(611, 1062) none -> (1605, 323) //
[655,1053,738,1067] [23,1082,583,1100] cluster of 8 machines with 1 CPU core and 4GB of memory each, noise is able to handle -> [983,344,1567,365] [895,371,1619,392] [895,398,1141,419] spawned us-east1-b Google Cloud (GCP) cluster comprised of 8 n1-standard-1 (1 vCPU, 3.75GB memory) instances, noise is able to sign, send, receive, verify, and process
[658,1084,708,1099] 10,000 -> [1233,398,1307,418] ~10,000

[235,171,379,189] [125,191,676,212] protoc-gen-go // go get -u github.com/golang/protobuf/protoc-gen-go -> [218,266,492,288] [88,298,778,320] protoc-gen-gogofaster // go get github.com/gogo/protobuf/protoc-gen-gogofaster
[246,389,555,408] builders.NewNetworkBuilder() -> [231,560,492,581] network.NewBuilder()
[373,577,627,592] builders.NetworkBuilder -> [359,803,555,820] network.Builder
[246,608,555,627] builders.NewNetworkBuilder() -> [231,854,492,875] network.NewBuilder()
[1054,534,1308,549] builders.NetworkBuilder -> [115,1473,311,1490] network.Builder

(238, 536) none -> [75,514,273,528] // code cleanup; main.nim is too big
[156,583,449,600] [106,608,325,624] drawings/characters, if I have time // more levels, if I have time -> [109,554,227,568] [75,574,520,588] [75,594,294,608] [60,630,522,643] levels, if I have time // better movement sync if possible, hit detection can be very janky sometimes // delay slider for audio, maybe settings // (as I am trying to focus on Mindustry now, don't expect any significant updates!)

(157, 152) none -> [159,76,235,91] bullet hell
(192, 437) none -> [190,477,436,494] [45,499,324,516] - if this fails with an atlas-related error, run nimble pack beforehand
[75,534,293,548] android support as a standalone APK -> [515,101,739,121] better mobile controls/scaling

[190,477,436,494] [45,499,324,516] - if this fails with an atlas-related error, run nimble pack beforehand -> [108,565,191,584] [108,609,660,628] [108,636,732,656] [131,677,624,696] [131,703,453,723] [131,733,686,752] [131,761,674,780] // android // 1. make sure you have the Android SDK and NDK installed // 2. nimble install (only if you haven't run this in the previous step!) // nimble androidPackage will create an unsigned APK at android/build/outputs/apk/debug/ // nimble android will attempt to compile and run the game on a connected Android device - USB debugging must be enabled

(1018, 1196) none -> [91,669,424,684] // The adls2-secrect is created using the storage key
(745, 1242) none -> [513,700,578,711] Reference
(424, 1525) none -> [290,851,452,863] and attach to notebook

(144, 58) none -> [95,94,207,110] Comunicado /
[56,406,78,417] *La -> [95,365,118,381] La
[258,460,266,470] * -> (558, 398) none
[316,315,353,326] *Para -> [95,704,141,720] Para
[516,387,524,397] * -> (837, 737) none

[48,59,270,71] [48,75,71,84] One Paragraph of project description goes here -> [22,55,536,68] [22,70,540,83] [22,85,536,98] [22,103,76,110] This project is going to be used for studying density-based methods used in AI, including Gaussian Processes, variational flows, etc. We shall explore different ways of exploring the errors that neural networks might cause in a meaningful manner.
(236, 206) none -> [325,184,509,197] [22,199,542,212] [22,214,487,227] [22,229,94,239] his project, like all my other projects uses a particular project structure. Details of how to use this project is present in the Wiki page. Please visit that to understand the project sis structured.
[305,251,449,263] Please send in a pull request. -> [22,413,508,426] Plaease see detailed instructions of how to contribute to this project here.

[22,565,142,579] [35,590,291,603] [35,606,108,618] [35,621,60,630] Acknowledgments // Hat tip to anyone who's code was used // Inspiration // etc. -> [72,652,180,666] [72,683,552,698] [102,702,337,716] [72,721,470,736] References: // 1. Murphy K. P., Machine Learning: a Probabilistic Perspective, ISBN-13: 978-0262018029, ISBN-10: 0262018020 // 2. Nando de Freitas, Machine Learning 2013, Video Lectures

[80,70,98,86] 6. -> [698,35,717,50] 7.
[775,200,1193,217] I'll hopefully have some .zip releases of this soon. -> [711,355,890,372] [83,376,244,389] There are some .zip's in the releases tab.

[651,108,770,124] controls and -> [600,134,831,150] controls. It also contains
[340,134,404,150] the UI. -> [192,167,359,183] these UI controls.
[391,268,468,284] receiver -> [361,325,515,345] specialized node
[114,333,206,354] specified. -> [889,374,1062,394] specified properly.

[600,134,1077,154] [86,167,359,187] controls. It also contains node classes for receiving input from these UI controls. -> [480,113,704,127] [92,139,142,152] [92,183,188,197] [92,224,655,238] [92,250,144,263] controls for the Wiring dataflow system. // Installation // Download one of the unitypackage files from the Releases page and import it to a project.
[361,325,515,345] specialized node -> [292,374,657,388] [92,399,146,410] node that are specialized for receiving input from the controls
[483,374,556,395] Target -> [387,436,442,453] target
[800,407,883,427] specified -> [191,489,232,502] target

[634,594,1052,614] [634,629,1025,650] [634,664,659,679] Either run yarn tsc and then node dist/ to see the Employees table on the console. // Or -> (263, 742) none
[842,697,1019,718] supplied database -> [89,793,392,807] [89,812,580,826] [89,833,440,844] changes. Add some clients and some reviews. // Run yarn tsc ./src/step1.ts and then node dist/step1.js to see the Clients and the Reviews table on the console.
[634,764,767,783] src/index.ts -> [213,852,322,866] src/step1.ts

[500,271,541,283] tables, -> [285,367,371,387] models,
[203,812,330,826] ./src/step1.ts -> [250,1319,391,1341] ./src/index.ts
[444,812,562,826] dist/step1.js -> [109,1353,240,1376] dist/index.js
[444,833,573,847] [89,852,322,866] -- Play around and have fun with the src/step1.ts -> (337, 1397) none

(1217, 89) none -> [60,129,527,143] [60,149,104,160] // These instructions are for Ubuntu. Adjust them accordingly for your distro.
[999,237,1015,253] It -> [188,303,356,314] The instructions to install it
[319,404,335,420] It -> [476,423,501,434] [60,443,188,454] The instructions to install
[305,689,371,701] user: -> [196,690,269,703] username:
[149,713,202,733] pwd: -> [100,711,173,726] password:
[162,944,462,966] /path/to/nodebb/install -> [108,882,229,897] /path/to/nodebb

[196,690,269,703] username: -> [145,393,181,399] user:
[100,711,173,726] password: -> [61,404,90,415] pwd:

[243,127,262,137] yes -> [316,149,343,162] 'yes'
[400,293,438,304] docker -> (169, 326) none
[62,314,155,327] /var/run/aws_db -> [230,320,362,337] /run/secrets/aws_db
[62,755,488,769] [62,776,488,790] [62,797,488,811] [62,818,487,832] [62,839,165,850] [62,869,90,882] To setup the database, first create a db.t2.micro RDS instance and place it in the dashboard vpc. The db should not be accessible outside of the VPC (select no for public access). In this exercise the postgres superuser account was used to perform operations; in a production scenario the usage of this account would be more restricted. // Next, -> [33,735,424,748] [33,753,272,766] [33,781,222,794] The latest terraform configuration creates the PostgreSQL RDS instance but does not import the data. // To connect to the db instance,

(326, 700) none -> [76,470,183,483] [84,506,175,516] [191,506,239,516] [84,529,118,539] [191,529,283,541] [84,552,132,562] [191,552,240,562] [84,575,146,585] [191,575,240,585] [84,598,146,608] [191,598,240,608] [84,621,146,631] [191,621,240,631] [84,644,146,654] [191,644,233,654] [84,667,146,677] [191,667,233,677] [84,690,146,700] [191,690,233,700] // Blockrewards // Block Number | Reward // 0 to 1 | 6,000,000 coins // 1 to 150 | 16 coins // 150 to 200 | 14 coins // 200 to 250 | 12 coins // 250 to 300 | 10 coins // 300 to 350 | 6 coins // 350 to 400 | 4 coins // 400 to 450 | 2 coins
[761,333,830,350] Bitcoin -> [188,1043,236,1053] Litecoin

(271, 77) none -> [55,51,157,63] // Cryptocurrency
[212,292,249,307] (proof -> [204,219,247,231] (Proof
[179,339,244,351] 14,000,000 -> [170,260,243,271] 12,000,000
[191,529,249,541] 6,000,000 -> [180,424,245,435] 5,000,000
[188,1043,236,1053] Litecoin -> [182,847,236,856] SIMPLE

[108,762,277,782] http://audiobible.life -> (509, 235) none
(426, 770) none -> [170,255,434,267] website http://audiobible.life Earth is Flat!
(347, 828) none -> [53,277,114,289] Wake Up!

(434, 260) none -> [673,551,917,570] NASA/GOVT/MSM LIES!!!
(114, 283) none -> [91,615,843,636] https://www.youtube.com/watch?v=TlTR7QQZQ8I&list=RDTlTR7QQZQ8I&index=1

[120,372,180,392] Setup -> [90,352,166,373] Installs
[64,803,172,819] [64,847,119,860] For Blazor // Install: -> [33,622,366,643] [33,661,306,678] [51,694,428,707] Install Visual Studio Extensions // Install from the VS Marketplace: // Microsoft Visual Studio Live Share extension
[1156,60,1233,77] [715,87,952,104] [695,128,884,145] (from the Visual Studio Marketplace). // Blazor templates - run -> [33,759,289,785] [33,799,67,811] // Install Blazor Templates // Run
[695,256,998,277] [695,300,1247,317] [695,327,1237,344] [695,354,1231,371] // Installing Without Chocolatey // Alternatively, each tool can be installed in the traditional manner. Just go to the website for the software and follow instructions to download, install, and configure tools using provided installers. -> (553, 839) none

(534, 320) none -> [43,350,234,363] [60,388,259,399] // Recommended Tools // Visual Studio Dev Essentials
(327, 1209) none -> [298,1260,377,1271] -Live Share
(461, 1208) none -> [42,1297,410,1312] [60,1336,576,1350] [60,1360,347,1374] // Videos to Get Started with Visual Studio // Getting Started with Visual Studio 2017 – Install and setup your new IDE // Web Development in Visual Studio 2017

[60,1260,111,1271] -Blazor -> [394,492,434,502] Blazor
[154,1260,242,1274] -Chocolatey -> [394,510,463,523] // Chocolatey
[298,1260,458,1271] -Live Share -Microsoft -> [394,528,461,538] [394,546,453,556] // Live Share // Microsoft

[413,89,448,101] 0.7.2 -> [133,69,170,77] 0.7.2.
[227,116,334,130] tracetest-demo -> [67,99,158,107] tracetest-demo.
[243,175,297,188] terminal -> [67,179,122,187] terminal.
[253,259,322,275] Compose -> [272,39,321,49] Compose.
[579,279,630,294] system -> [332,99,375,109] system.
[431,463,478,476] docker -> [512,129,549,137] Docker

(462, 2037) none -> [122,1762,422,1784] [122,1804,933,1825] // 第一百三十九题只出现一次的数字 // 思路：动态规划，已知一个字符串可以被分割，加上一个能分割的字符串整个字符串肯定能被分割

■ ■ ■

◆ **Work required**: Could you return exactly the stretch of the data above that starts at the line with "(271, 77) none" and ends at the line with "(114, 283) none", both lines included?

◆ **Reply to the task**:
(271, 77) none -> [55,51,157,63] // Cryptocurrency
[212,292,249,307] (proof -> [204,219,247,231] (Proof
[179,339,244,351] 14,000,000 -> [170,260,243,271] 12,000,000
[191,529,249,541] 6,000,000 -> [180,424,245,435] 5,000,000
[188,1043,236,1053] Litecoin -> [182,847,236,856] SIMPLE

[108,762,277,782] http://audiobible.life -> (509, 235) none
(426, 770) none -> [170,255,434,267] website http://audiobible.life Earth is Flat!
(347, 828) none -> [53,277,114,289] Wake Up!

(434, 260) none -> [673,551,917,570] NASA/GOVT/MSM LIES!!!
(114, 283) none -> [91,615,843,636] https://www.youtube.com/watch?v=TlTR7QQZQ8I&list=RDTlTR7QQZQ8I&index=1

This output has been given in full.